Ave Maria
- Author: Ivan Bahrianyi
- Language: Ukrainian
- Genre: Poetry
- Publisher: "SAM" Ukrainian: САМ (Okhtyrka)
- Publication date: 1929
- Publication place: Ukrainian SSR

= Ave Maria (Bahrianyi) =

1929 poem by Ivan Bahrianyi

Ave Maria is a poetry book by Ukrainian poet and writer Ivan Bahrianyi. The work was one of the first to lay the foundations for samizdat (samvydav) among Ukrainian writers.

== Description ==
In the mid-1920s, Bahriyanyi, disappointed with censorship, left Kyiv for Okhtyrka. Later, a small book appeared in Kyiv and other bookstores – the poem "Ave Maria." Bahriyanyi wrote it in the late 1920s, and, unable to circumvent censorship restrictions, published it as a self-made book.

According to the book itself, it was written in 1927 in Sevastopol, Odesa, and Kyiv, and printed in 1929 by the SAM publishing house, which no one had heard of before. The book was printed at the author's own expense. As it turned out later, Bahriyanyi personally arranged for the book to be printed with his acquaintances at the Okhtyrka printing house, and after receiving the print run, he sent it to bookstores. The book Ave Maria was quickly banned and confiscated, but several hundred copies out of 1,200 were still sold.
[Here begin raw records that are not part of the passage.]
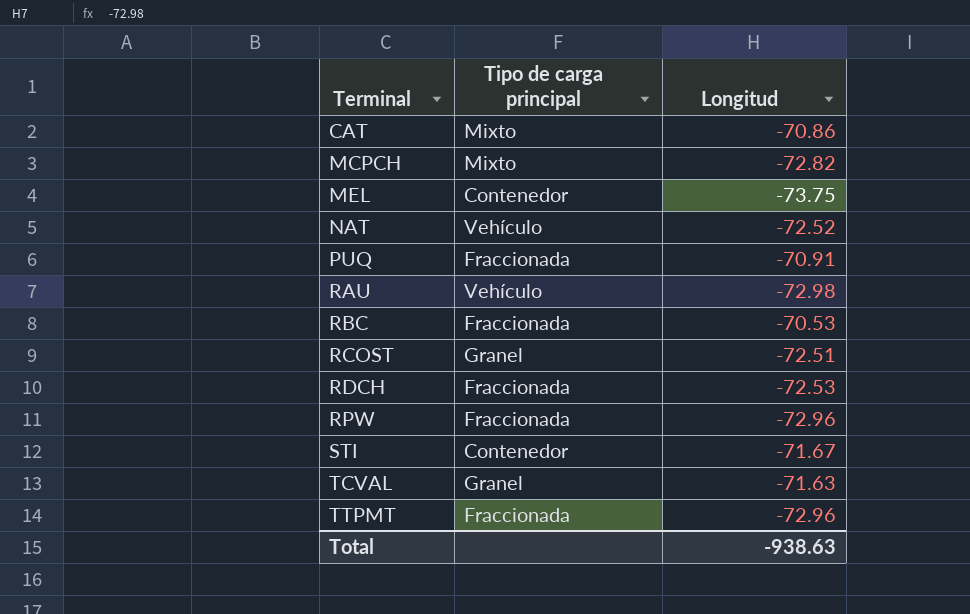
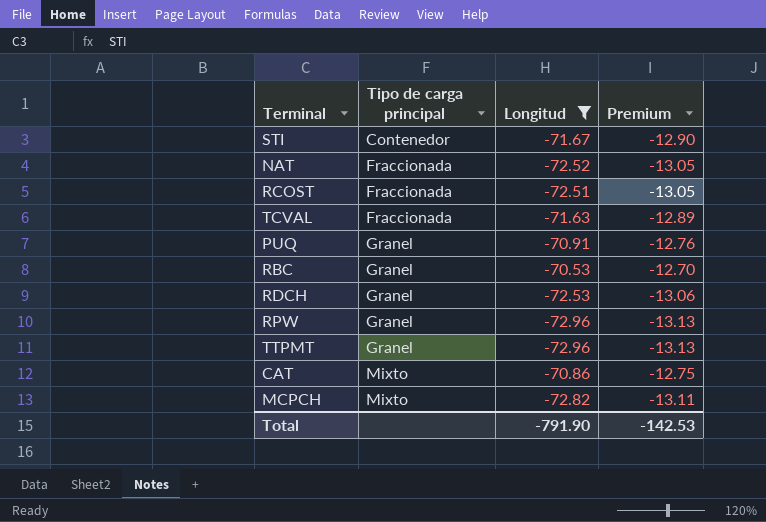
filter: none -> Longitud >= -72.96
row order: Terminal ascending -> Tipo de carga principal ascending
column Premium | formula: none -> [Longitud] * 0.18
NAT | Tipo de carga principal: Vehículo -> Fraccionada
RCOST | Tipo de carga principal: Granel -> Fraccionada
TCVAL | Tipo de carga principal: Granel -> Fraccionada
PUQ | Tipo de carga principal: Fraccionada -> Granel
RBC | Tipo de carga principal: Fraccionada -> Granel
RDCH | Tipo de carga principal: Fraccionada -> Granel
RPW | Tipo de carga principal: Fraccionada -> Granel
TTPMT | Tipo de carga principal: Fraccionada -> Granel
Total | Longitud: -938.63 -> -791.90

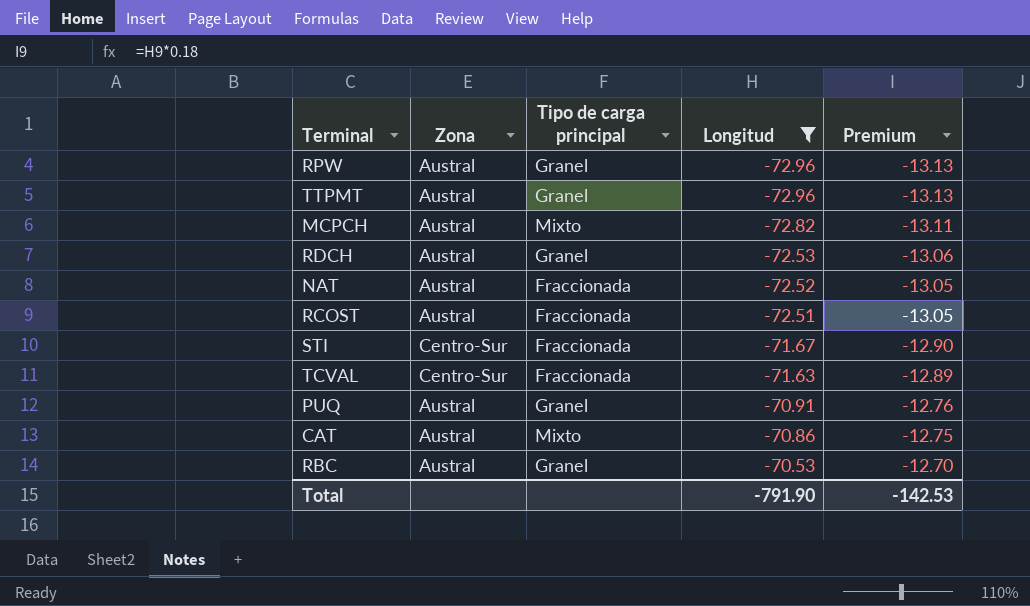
row order: Tipo de carga principal ascending -> Longitud ascending
column Zona | position: none -> 2
STI | Tipo de carga principal: Contenedor -> Fraccionada

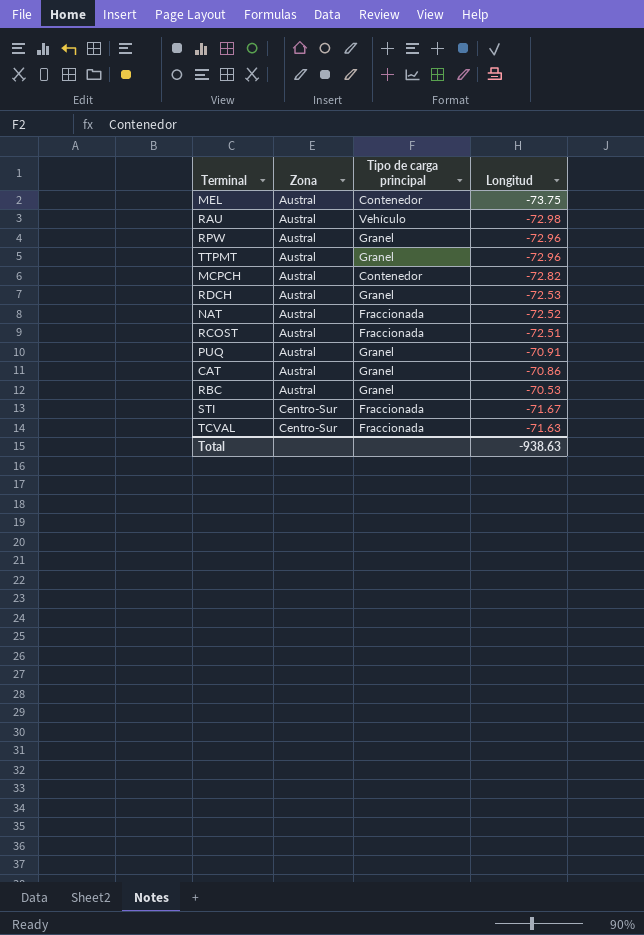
filter: Longitud >= -72.96 -> none
row order: Longitud ascending -> Zona ascending
column Premium | formula: [Longitud] * 0.18 -> none
MCPCH | Tipo de carga principal: Mixto -> Contenedor
CAT | Tipo de carga principal: Mixto -> Granel
Total | Longitud: -791.90 -> -938.63

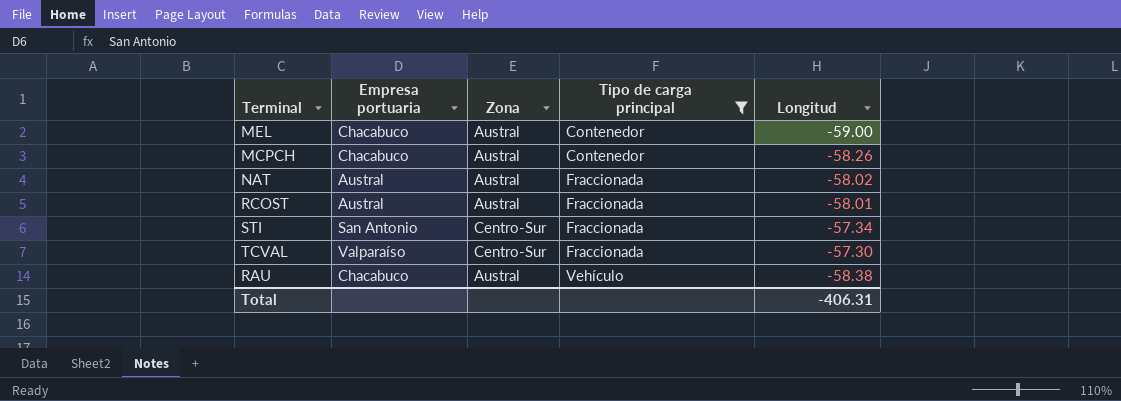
filter: none -> Tipo de carga principal != Granel
row order: Zona ascending -> Tipo de carga principal ascending
column Empresa portuaria | position: none -> 2
MEL | Longitud: -73.75 -> -59.00
MCPCH | Longitud: -72.82 -> -58.26
NAT | Longitud: -72.52 -> -58.02
RCOST | Longitud: -72.51 -> -58.01
STI | Longitud: -71.67 -> -57.34
TCVAL | Longitud: -71.63 -> -57.30
RAU | Longitud: -72.98 -> -58.38
Total | Longitud: -938.63 -> -406.31

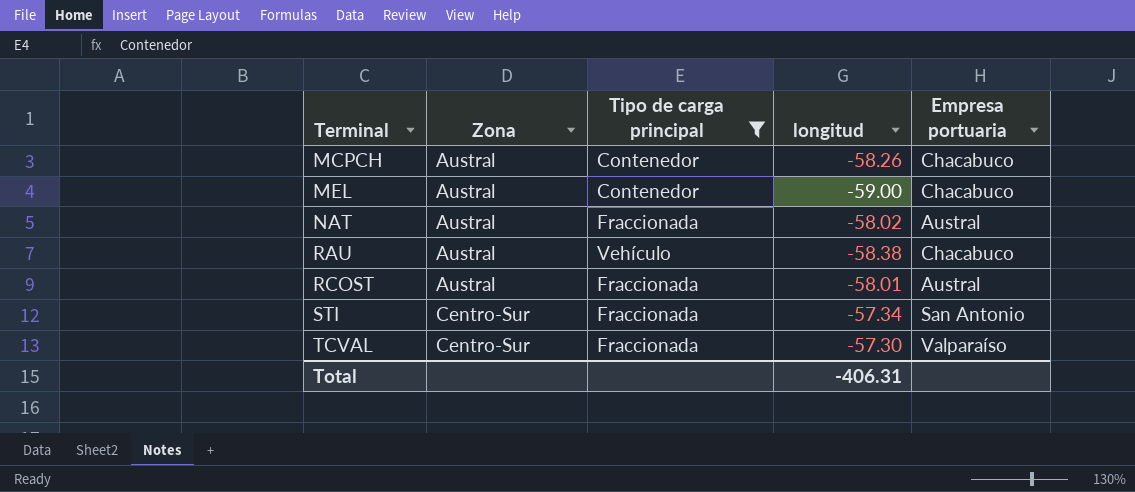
row order: Tipo de carga principal ascending -> Terminal ascending
column name: Longitud -> longitud
column Empresa portuaria | position: 2 -> 5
The book was printed on cheap gray newsprint with a paper cover in the format of a popular brochure. Such a publication without official permission was unprecedented in Soviet conditions. Legends circulated in journalistic and literary circles about this format, invented by Bahriyanyi, which some called a "creative whim." According to historians, in particular Vakhtang Kipiani, this particular publication by Bagriany was one of the first in the Samizdat series, a dissident form of printing and reprinting literary works that developed significantly after the 1950s.

In a scathing article, critic Pravdyuk claimed that "Bahriyanyi sees only one national oppression of Ukraine in all the historical processes of the 17th–18th centuries.

Bahriyanyi did not hide his anti-Soviet sentiments, which could be seen, in particular, in the historical novel Skelska and the poem Ave Maria. According to the Soviet authorities, with the help of the book Ave Maria, along with the historical novel Skielka, the poems Shadow, Vendée, Gutenberg, and the social satire The Whip, the 23-year-old poet Bahriyanyi was engaged in "counterrevolutionary agitation."

In the preface to the book, the author wrote: “Having hit a wall painted in the beautiful color of meanness and rebounding from it, I rolled in the opposite direction. However, I have no regrets — it had to be this way”.